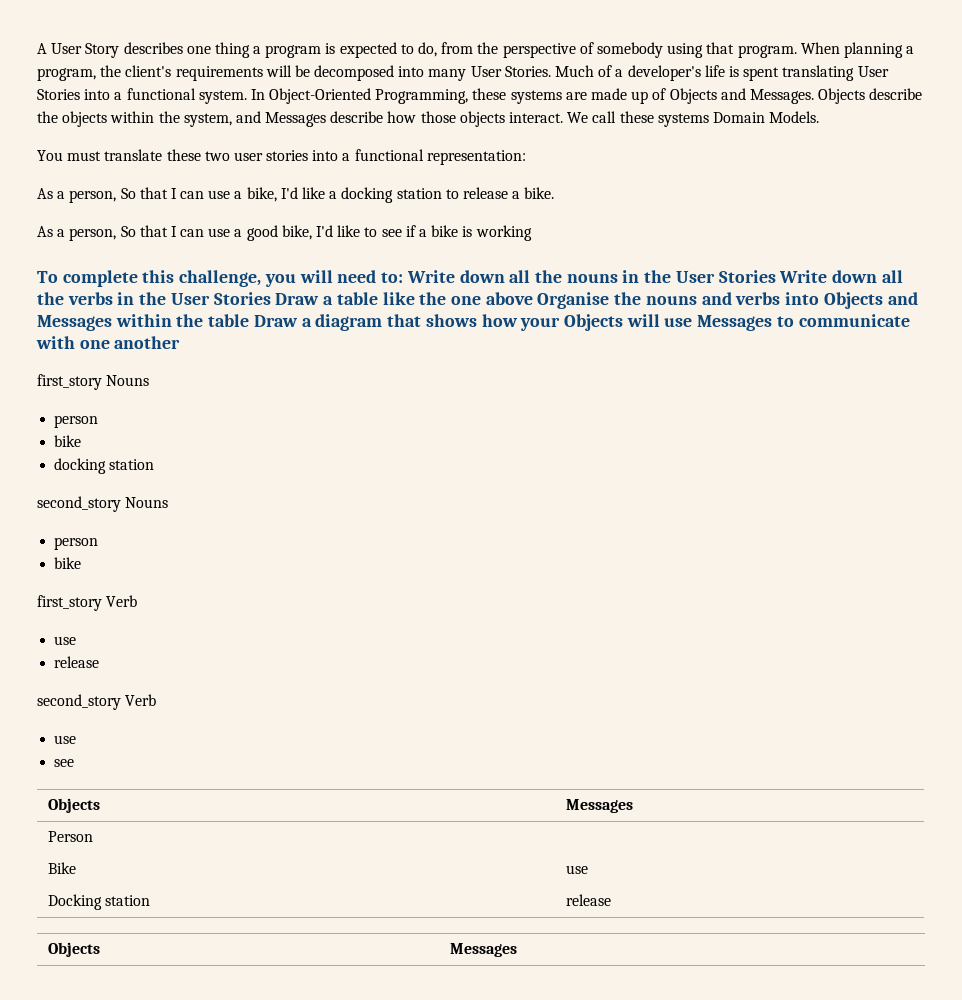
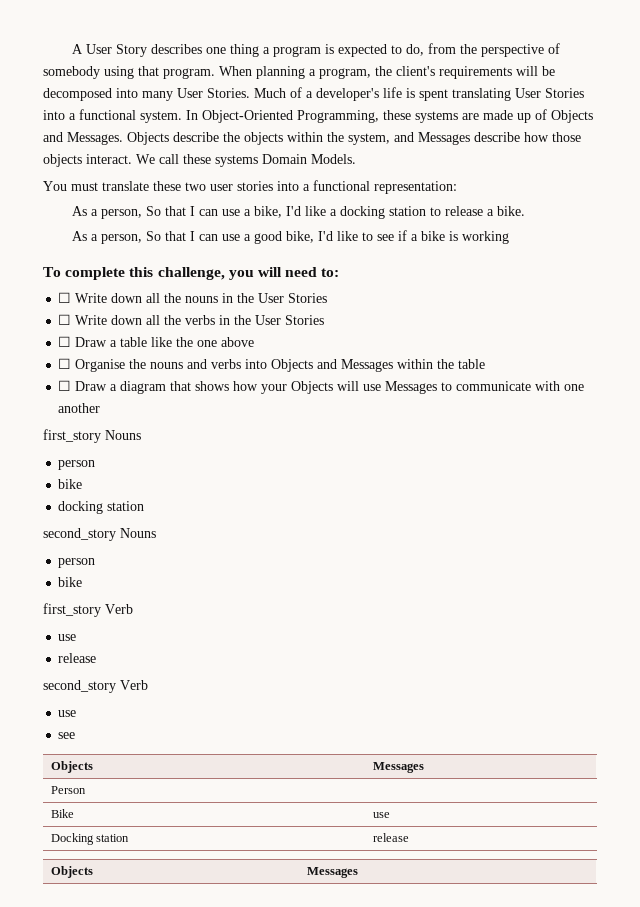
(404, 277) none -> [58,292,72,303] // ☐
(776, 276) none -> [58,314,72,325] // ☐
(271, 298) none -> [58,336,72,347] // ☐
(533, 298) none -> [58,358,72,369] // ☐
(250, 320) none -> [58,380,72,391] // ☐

- - -

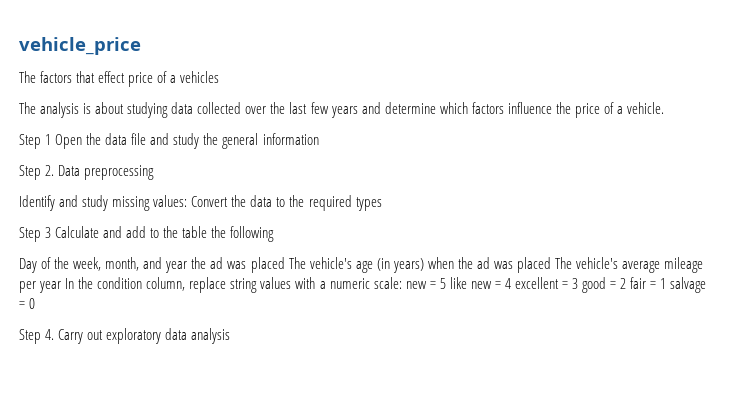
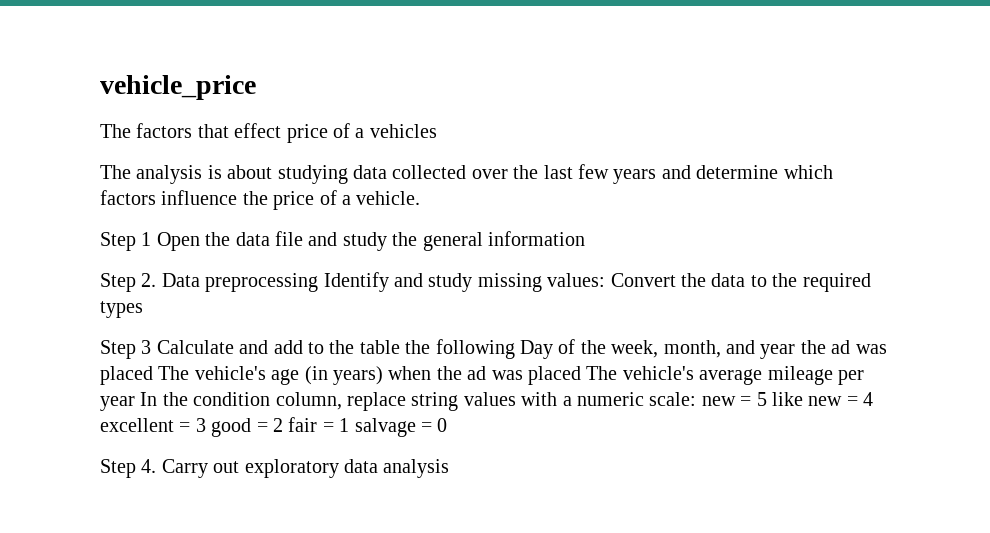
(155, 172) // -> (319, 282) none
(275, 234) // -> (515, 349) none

- - -

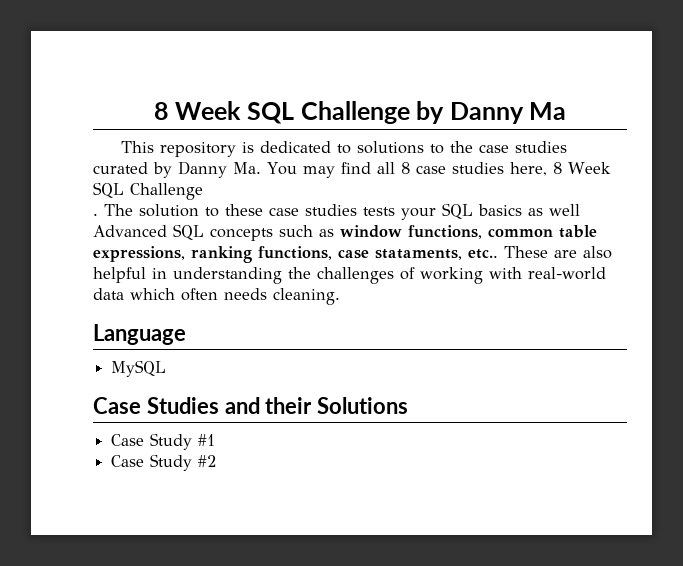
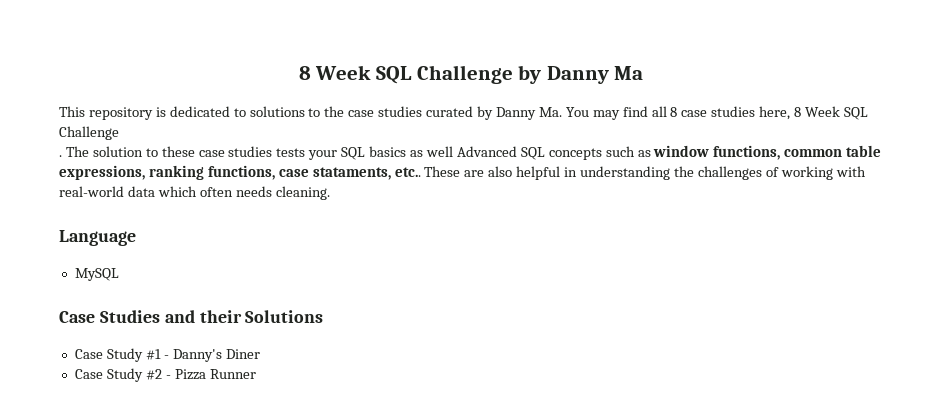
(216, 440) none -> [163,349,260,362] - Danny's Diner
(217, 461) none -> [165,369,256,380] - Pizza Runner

- - -

Going down the listing above, begin printing at the line with "(533, 298) none -> [58,358,72,369] // ☐" and finish with the line with "(250, 320) none -> [58,380,72,391] // ☐", exactly as they appear.

#### RESULT
(533, 298) none -> [58,358,72,369] // ☐
(250, 320) none -> [58,380,72,391] // ☐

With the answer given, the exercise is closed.